* [Records provided]:
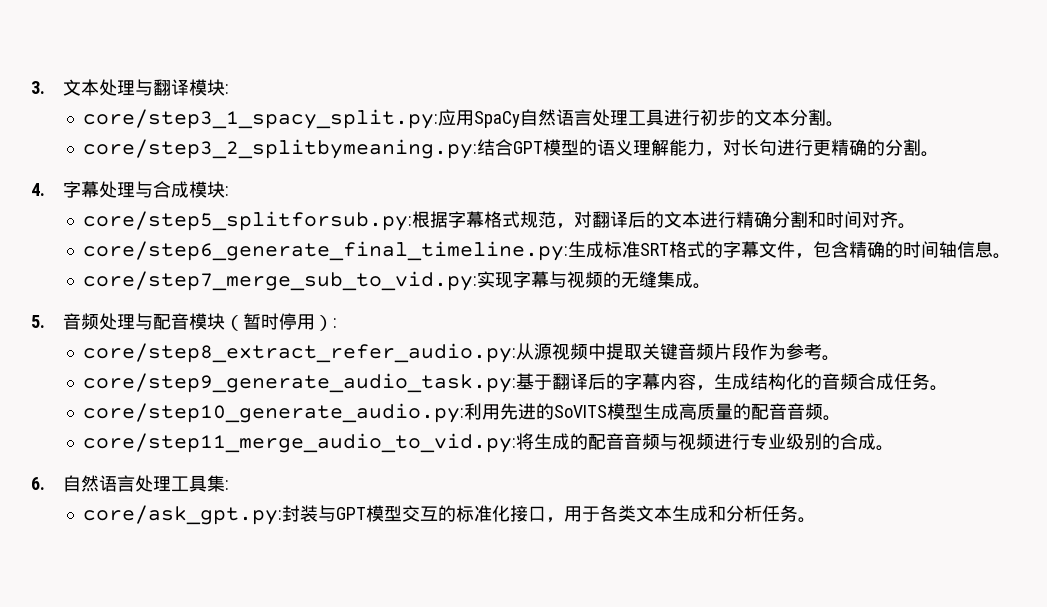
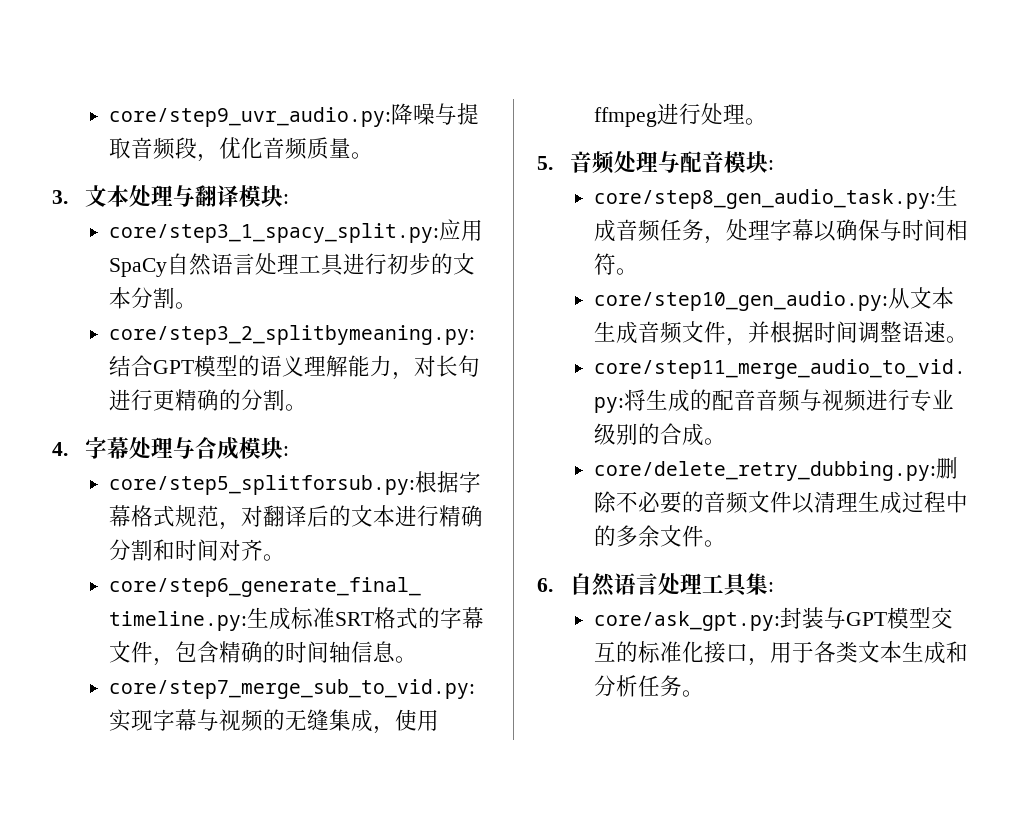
+ core/step9_uvr_audio.py:降噪与提取音频段，优化音频质量。
- core/step7_merge_sub_to_vid.py:实现字幕与视频的无缝集成。
+ core/step7_merge_sub_to_vid.py:实现字幕与视频的无缝集成，使用ffmpeg进行处理。
- 5.音频处理与配音模块（暂时停用）:
- core/step8_extract_refer_audio.py:从源视频中提取关键音频片段作为参考。
- core/step9_generate_audio_task.py:基于翻译后的字幕内容，生成结构化的音频合成任务。
- core/step10_generate_audio.py:利用先进的SoVITS模型生成高质量的配音音频。
+ 5.音频处理与配音模块:
+ core/step8_gen_audio_task.py:生成音频任务，处理字幕以确保与时间相符。
+ core/step10_gen_audio.py:从文本生成音频文件，并根据时间调整语速。
+ core/delete_retry_dubbing.py:删除不必要的音频文件以清理生成过程中的多余文件。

* [Task to carry out]:
Take the lines from the one containing "- core/step9_g" through the final line of the entries above, and set them down exactly, with nothing added.

* [Answer space]:
- core/step9_generate_audio_task.py:基于翻译后的字幕内容，生成结构化的音频合成任务。
- core/step10_generate_audio.py:利用先进的SoVITS模型生成高质量的配音音频。
+ 5.音频处理与配音模块:
+ core/step8_gen_audio_task.py:生成音频任务，处理字幕以确保与时间相符。
+ core/step10_gen_audio.py:从文本生成音频文件，并根据时间调整语速。
+ core/delete_retry_dubbing.py:删除不必要的音频文件以清理生成过程中的多余文件。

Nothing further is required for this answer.